■ THE TASK:
Your job with the data below is to output exactly the lines from the one holding "-nH -np http://localhost/dir/?download" down to the one holding "- curl -F 'file=@file1.txt'", both included, and no others.
··········
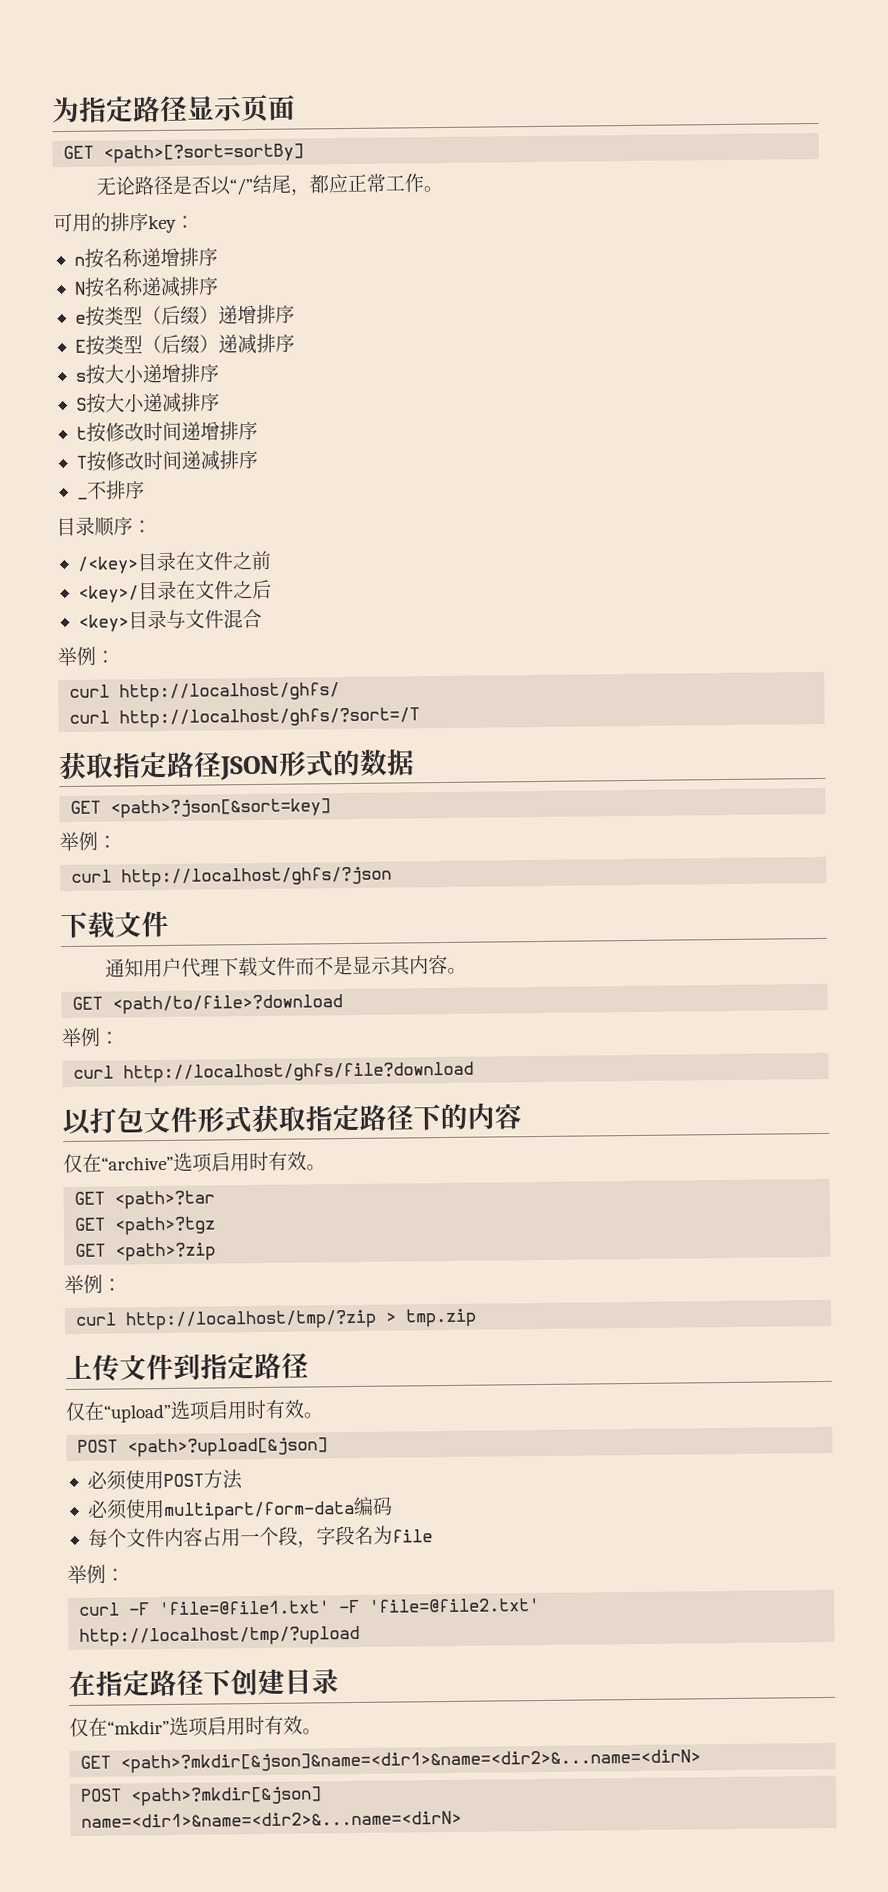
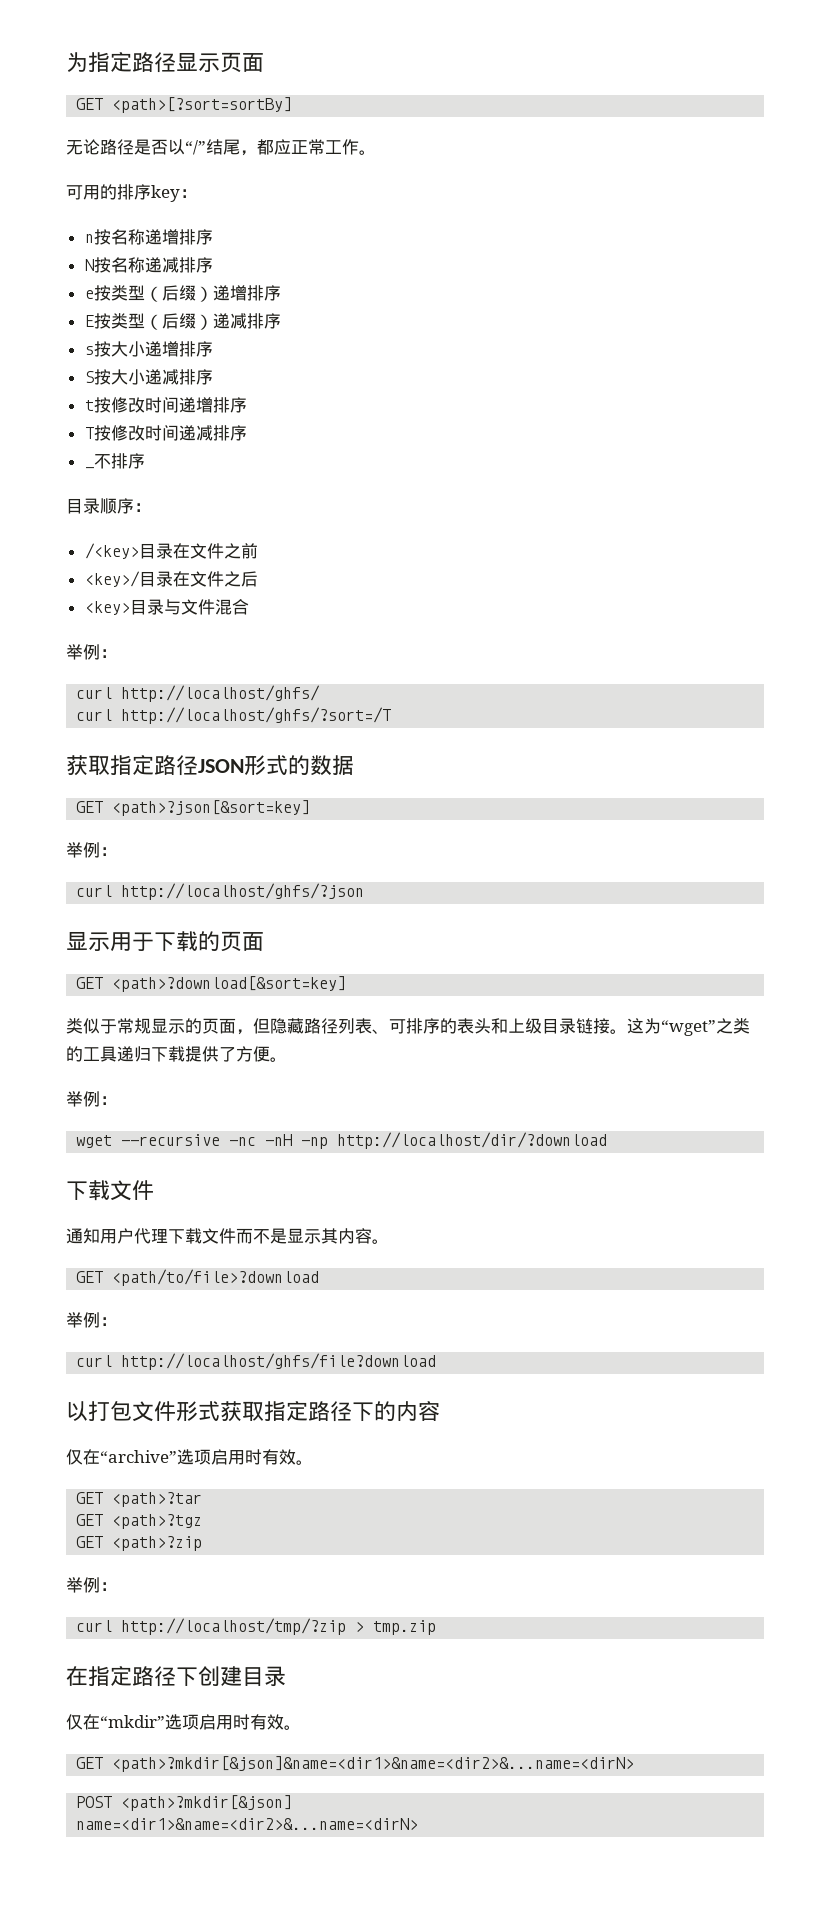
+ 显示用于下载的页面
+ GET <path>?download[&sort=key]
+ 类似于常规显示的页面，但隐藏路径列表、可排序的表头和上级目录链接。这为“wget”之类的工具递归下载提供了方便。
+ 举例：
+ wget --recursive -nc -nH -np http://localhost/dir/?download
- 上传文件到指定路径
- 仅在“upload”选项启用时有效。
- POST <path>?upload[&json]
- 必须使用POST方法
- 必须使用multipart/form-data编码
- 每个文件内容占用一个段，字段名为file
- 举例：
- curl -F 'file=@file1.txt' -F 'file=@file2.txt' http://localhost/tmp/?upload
··········
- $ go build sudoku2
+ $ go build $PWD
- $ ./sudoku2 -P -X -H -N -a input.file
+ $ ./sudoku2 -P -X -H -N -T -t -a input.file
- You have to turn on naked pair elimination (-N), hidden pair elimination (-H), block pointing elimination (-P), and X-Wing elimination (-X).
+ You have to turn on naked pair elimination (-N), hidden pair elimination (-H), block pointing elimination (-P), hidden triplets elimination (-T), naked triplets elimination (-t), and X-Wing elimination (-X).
··········
■ OUTPUT FOR THIS EXERCISE:
+ wget --recursive -nc -nH -np http://localhost/dir/?download
- 上传文件到指定路径
- 仅在“upload”选项启用时有效。
- POST <path>?upload[&json]
- 必须使用POST方法
- 必须使用multipart/form-data编码
- 每个文件内容占用一个段，字段名为file
- 举例：
- curl -F 'file=@file1.txt' -F 'file=@file2.txt' http://localhost/tmp/?upload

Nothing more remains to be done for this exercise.